___ Data extracts

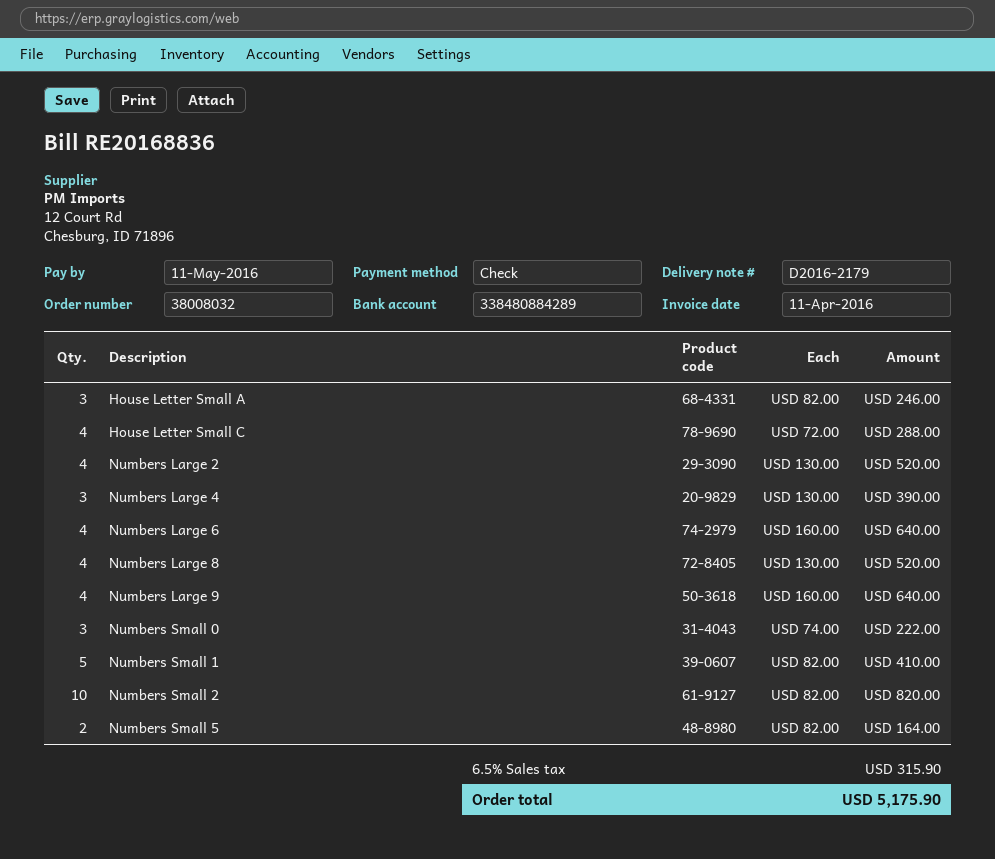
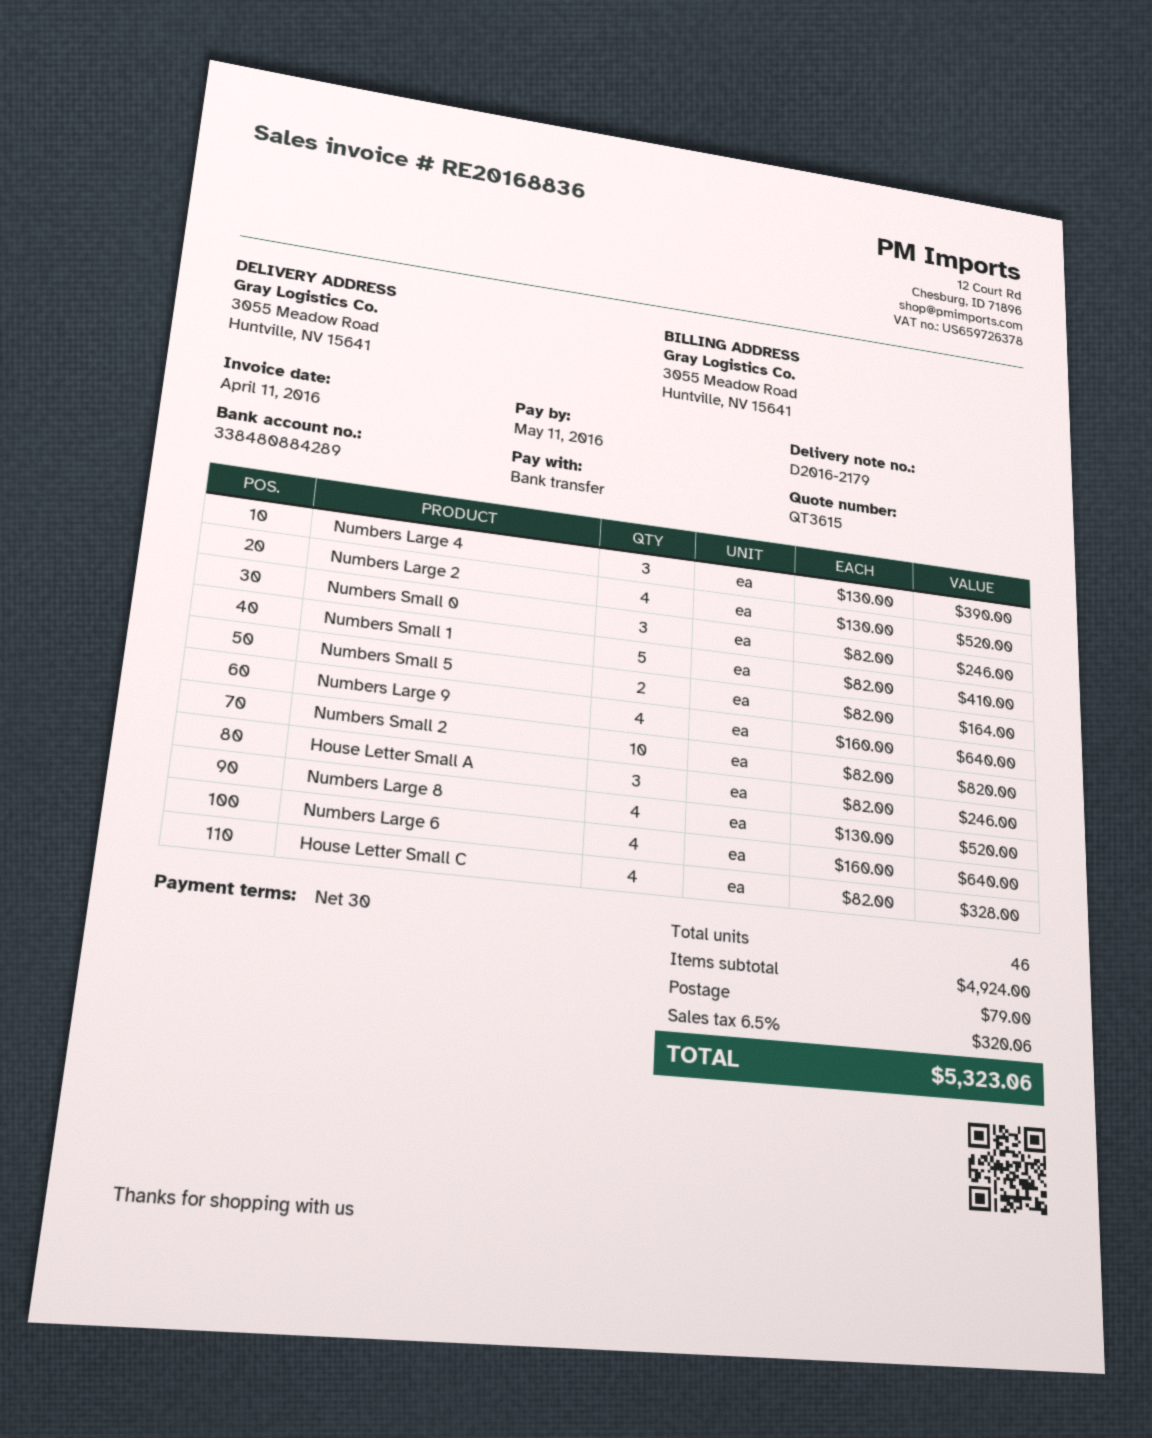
payment method: cheque -> bank transfer
House Letter Small C: 4 x 72.00 = 288.00 -> 4 x 82.00 = 328.00
Numbers Small 0: 3 x 74.00 = 222.00 -> 3 x 82.00 = 246.00
shipping: none -> 79.00
tax: 6.5% = 315.90 -> 6.5% = 320.06
total: 5175.90 -> 5323.06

______

Task:
Find how many lines of the listing hold "Small" and give the number by itself.

Result:
2